The problem:
For the records below, give the count of lines holding the word "cursor" and nothing more.

Entries shown:
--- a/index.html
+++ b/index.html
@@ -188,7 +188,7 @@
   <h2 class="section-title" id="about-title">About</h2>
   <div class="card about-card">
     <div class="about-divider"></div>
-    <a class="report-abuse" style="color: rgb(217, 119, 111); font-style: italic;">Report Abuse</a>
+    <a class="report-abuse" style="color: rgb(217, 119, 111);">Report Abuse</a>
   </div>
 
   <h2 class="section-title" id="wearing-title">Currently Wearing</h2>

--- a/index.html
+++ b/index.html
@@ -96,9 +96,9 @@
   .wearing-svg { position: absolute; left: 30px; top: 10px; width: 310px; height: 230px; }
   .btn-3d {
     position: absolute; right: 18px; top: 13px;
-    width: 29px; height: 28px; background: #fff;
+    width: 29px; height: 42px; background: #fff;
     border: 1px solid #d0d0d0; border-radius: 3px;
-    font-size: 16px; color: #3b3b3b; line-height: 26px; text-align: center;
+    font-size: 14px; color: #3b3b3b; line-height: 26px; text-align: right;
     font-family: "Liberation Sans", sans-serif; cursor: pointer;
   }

...

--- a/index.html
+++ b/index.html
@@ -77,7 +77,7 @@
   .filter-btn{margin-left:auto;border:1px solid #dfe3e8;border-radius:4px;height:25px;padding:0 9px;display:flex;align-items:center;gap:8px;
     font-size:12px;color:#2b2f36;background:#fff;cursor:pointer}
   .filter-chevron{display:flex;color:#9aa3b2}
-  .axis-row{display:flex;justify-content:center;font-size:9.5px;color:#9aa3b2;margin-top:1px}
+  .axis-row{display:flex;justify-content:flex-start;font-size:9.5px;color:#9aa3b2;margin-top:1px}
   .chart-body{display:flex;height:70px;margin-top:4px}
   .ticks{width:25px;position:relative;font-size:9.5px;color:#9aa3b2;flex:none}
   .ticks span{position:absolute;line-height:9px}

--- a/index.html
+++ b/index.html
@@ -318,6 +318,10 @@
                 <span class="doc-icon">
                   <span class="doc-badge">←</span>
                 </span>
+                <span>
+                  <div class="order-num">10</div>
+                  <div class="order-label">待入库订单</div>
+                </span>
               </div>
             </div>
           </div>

--

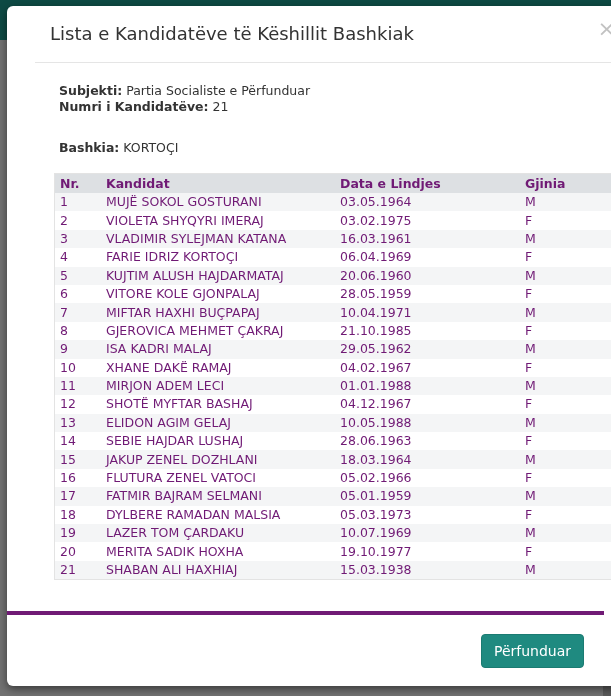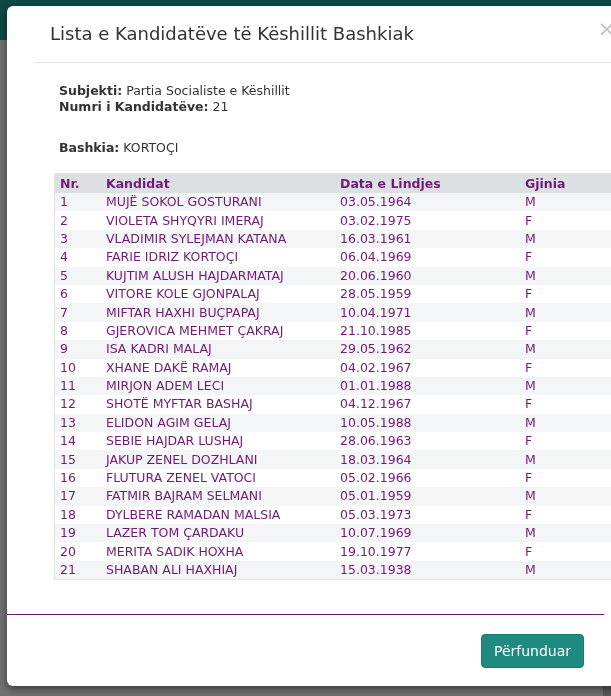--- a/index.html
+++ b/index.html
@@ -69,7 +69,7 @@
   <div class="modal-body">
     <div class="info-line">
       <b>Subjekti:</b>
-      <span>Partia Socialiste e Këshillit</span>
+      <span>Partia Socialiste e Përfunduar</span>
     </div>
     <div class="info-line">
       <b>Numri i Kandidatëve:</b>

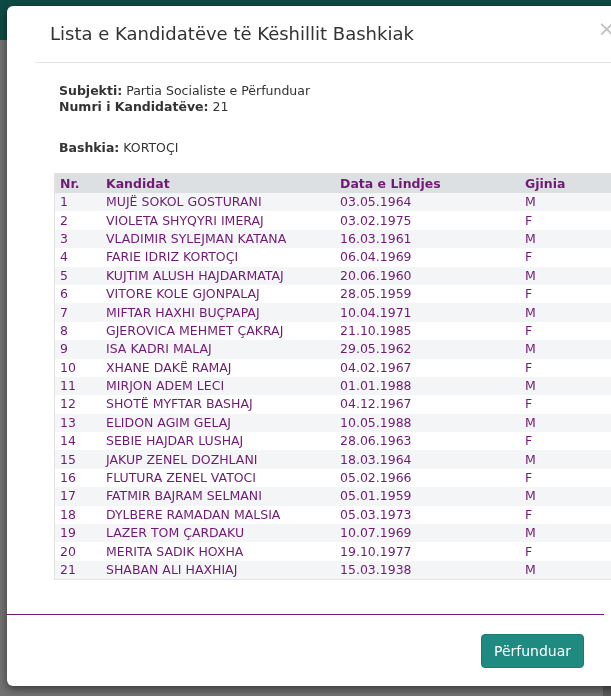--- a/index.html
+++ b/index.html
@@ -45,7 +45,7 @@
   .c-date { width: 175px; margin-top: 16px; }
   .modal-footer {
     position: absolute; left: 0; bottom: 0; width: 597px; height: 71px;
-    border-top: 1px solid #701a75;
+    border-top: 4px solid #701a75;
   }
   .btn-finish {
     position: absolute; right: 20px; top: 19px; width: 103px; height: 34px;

Answer section:
2